Repeat the listing below in full, exactly as it stands.

** Data **
· · · · · · ·

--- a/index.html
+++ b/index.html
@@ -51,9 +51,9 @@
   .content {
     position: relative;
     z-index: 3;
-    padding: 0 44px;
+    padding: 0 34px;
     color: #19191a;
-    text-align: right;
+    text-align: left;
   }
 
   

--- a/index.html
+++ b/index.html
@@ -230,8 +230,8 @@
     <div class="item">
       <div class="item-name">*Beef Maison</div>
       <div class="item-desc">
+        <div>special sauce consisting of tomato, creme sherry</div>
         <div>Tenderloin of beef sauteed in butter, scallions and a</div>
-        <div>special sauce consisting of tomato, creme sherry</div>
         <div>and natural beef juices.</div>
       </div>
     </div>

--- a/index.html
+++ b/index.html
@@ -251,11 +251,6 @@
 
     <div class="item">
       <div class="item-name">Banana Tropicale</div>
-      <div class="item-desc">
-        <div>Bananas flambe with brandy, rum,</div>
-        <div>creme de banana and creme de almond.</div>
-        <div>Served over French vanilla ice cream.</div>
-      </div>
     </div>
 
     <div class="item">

· · · · · · ·

** Written answer **
--- a/index.html
+++ b/index.html
@@ -51,9 +51,9 @@
   .content {
     position: relative;
     z-index: 3;
-    padding: 0 44px;
+    padding: 0 34px;
     color: #19191a;
-    text-align: right;
+    text-align: left;
   }
 
   

--- a/index.html
+++ b/index.html
@@ -230,8 +230,8 @@
     <div class="item">
       <div class="item-name">*Beef Maison</div>
       <div class="item-desc">
+        <div>special sauce consisting of tomato, creme sherry</div>
         <div>Tenderloin of beef sauteed in butter, scallions and a</div>
-        <div>special sauce consisting of tomato, creme sherry</div>
         <div>and natural beef juices.</div>
       </div>
     </div>

--- a/index.html
+++ b/index.html
@@ -251,11 +251,6 @@
 
     <div class="item">
       <div class="item-name">Banana Tropicale</div>
-      <div class="item-desc">
-        <div>Bananas flambe with brandy, rum,</div>
-        <div>creme de banana and creme de almond.</div>
-        <div>Served over French vanilla ice cream.</div>
-      </div>
     </div>
 
     <div class="item">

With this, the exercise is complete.